7. **Partial inclusion**: proving only some storage keys of an otherwise-normal contract is not supported. Prefer mirror precompiles that write exactly the facts to be proven.
8. **Proof serving / retention**: nodes serving historical proofs MUST retain trie data for the requested range, or the header root exists but proofs are unavailable.
9. **Whitelist versioning**: proof consumers MUST know which whitelist applies to a given block, or they may verify against the wrong logical keyspace.

---

# Tooling

- **Header**: `proof_root` is exposed in block/header responses. SDKs and header types add the trailing optional field; encoders/decoders MUST follow the omit-when-`None` rule so pre-activation header hashes are unchanged.
- **Migration command**: operators need a command to build and persist the Provable Contract Trie over the migration set from canonical activation-parent state, report progress, and emit the resulting root for cross-checking against the expected activation root before the fork (the proof-trie analogue of the TIP-1078 commitment build).
- **Proof RPC**: an `eth_getProof`-style endpoint MUST verify against `proof_root` and succeed only for whitelisted accounts. Responses MUST surface the four-way absence distinction (not whitelisted / whitelisted but empty / storage key absent / storage key set to zero).
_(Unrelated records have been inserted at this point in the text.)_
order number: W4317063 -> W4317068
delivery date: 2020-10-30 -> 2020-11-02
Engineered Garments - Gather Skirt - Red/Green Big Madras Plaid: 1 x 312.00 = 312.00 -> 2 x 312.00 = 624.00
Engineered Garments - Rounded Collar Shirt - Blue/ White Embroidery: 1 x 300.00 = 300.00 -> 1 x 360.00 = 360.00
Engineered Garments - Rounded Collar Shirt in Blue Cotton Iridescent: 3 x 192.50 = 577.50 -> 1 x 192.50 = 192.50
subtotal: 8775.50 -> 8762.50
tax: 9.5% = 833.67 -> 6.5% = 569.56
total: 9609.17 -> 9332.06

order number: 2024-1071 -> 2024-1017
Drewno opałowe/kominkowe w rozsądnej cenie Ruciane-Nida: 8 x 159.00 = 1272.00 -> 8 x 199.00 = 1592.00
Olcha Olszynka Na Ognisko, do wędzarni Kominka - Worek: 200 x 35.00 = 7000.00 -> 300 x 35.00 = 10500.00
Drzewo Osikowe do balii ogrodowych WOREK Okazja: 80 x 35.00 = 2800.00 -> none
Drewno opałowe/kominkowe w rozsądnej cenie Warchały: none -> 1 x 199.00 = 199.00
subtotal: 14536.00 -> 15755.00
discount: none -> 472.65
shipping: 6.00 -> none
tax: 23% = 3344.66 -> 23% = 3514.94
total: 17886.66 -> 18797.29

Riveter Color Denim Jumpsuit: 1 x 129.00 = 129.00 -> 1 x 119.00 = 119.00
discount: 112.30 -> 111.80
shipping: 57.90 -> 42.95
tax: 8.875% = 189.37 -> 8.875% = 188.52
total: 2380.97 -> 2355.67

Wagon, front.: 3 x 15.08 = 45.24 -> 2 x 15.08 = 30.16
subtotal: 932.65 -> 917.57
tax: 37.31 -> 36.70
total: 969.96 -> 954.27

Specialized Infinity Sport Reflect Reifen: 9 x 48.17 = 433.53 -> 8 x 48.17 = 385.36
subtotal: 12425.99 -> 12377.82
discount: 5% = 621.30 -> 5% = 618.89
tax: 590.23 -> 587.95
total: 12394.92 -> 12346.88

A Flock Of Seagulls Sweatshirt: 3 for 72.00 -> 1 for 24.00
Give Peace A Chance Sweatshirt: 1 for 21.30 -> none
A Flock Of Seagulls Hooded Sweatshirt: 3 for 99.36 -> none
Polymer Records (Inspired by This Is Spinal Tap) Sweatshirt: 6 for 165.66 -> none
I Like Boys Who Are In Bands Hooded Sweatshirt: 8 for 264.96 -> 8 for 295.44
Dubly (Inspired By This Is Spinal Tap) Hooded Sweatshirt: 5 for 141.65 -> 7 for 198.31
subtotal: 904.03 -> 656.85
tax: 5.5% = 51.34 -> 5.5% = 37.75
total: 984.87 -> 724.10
The endpoint MUST indicate, or let the caller determine, the whitelist version applicable to the queried block.
- **Zone / bridge verifiers**: proof-verification libraries MUST reference `proof_root`, not `state_root` (which is now an LtHash and not Merkle-provable), and MUST be whitelist-version aware.
- **Test fixtures**: header fixtures with `proof_root: Some(..)` and `proof_root: None`; a migration fixture asserting a golden `proof_root` built from a canonical pre-activation state snapshot; a post-activation fixture adding a new empty account at `A` and asserting the root immediately before and after `A`.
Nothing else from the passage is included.